The district was not required to consider any particular teaching methodology in the development of M.L.'s IEP, and M.L.'s IEP does not specify one. See F.L., 2012 WL 4891748 at *9. Moreover, while a school district's failure to properly implement an IEP may result in the denial of a FAPE, see A.P. v. Woodstock Bd. of Educ., 370 Fed.App'x. 202, 205 (2d Cir. 2010), the DOE need only be prepared to implement the IEP by the first day of school, see S.M. v. Taconic Hills Cent. Sch. Dist., 553 Fed.App'x. 65, 66 (2d Cir. 2013). "Speculation that the school district will not adequately adhere to the IEP is not an appropriate basis for unilateral placement." R.E., 694 F.3d at 195. By rejecting the IEP in advance of the first day of the school year, any question as to whether the school district would have been prepared to implement the IEP is exactly that - speculation. Although it may be appropriate to consider a prospective classroom assignment where the school's inability to implement the IEP is "reasonably apparent" at the time of rejection, see E.A.M. v. N.Y.C. Dep't of Educ., 11-CV-3730 (LAP), 2012 WL 4571794, at *11 (S.D.N.Y. Sept. 29, 2012), here, the parents have not identified any elements of the IEP that the proposed school could not implement.

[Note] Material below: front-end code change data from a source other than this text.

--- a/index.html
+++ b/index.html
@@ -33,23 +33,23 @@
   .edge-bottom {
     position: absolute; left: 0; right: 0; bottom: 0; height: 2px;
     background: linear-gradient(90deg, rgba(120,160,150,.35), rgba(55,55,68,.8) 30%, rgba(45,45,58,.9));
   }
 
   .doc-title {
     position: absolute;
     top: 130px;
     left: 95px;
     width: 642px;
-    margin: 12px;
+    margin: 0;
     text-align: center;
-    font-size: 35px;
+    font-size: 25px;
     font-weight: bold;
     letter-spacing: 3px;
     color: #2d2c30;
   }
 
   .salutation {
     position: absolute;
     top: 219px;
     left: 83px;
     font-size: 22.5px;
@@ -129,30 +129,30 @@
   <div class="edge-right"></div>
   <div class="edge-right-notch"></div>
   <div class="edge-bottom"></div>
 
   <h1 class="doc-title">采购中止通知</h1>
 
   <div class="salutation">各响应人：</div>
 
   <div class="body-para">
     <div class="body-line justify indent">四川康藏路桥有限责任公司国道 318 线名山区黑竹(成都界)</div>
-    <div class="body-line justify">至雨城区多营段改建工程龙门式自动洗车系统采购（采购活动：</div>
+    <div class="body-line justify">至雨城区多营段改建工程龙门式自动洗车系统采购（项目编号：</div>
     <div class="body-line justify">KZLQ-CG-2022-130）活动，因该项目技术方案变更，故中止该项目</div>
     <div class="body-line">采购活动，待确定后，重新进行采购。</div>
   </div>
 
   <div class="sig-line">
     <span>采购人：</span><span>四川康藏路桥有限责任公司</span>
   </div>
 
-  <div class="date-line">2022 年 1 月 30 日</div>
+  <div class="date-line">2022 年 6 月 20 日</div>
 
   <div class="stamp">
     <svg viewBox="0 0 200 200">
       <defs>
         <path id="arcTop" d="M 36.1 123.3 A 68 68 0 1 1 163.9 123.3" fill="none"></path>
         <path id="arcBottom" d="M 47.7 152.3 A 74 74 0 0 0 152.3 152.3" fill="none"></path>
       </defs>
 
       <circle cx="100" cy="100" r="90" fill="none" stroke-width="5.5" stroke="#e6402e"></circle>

Furthermore, modified de novo review of the record fully supports the SRO's independent findings as to whether the proposed public school classroom would have satisfied the requirements of the IEP. The SRO found that the school district's proposed classroom would not have deviated from M.L.'s IEP in any material way. ( See SRO Decision at 22.) In doing so, the SRO considered possible changes to the composition, staff, and location of the classroom from summer to fall, the 1:1 instructional and behavioral supports provided to students in the class, the range of instructional function levels of the students, and the methodology employed by the class's teacher. ( Id. at 21-27.) The Court concludes that to the extent the school's ability to implement the IEP was apparent at the time of the parents' rejection, the SRO's analysis is well-reasoned, fully supported by the record, and worthy of deference. See R.E., 694 F.3d at 189.


For the reasons set forth herein, defendant's motion for judgment on the pleadings is granted, and plaintiffs' motion for judgment on the pleadings is denied. The Clerk of Court is respectfully directed to enter judgment accordingly, mail copies of this Memorandum and Order and the accompanying Judgment to plaintiffs, and to close this case.